_INPUT RECORDS_.
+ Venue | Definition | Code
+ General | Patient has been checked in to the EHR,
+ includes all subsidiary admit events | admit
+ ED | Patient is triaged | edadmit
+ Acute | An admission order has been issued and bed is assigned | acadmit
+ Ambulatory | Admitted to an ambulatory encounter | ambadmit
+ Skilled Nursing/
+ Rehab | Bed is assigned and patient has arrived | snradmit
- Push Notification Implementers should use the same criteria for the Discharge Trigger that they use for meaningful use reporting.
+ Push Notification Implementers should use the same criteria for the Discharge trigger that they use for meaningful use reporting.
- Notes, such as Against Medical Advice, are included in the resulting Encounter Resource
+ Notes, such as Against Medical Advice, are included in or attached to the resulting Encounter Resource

_TASK DIRECTIONS_.
Print out each record above exactly, with nothing omitted.

_REPLY TO THE EXERCISE_.
+ Venue | Definition | Code
+ General | Patient has been checked in to the EHR,
+ includes all subsidiary admit events | admit
+ ED | Patient is triaged | edadmit
+ Acute | An admission order has been issued and bed is assigned | acadmit
+ Ambulatory | Admitted to an ambulatory encounter | ambadmit
+ Skilled Nursing/
+ Rehab | Bed is assigned and patient has arrived | snradmit
- Push Notification Implementers should use the same criteria for the Discharge Trigger that they use for meaningful use reporting.
+ Push Notification Implementers should use the same criteria for the Discharge trigger that they use for meaningful use reporting.
- Notes, such as Against Medical Advice, are included in the resulting Encounter Resource
+ Notes, such as Against Medical Advice, are included in or attached to the resulting Encounter Resource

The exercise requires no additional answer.